Work instruction: Please copy, exactly as they appear below, the lines from the one containing "- 顧客から「持続的に選ばれる」ための要素とは？AI時代の" through the one containing "- 3日間で2.000個販売、実店舗の売上にも波及。magpicに学".

Data:
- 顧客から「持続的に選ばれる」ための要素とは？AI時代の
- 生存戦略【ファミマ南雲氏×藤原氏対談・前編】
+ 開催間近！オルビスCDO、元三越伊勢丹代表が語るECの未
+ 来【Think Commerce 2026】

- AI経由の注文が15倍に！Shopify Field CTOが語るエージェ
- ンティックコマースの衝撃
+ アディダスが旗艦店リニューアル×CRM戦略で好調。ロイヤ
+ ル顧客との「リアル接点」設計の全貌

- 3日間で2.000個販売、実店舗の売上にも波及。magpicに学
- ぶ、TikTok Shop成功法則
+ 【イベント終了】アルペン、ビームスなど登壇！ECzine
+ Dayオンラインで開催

* * *

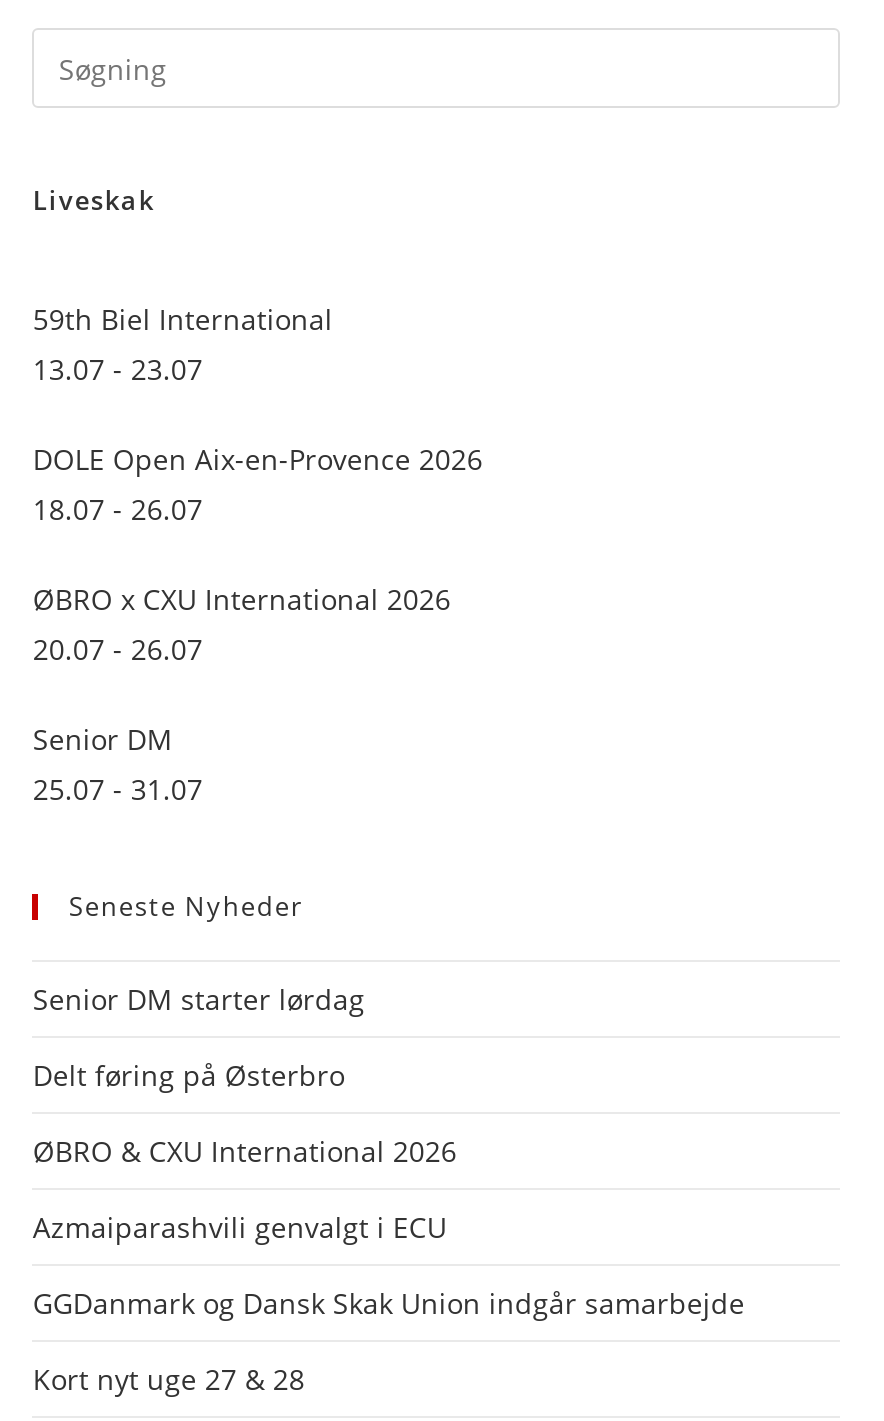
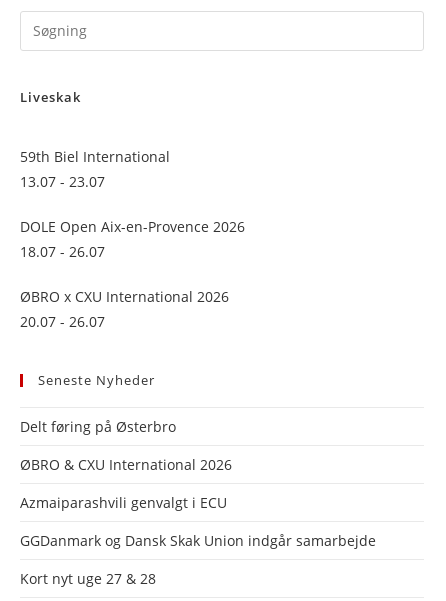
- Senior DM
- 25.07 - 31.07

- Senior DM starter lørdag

Problem solution:
- 顧客から「持続的に選ばれる」ための要素とは？AI時代の
- 生存戦略【ファミマ南雲氏×藤原氏対談・前編】
+ 開催間近！オルビスCDO、元三越伊勢丹代表が語るECの未
+ 来【Think Commerce 2026】

- AI経由の注文が15倍に！Shopify Field CTOが語るエージェ
- ンティックコマースの衝撃
+ アディダスが旗艦店リニューアル×CRM戦略で好調。ロイヤ
+ ル顧客との「リアル接点」設計の全貌

- 3日間で2.000個販売、実店舗の売上にも波及。magpicに学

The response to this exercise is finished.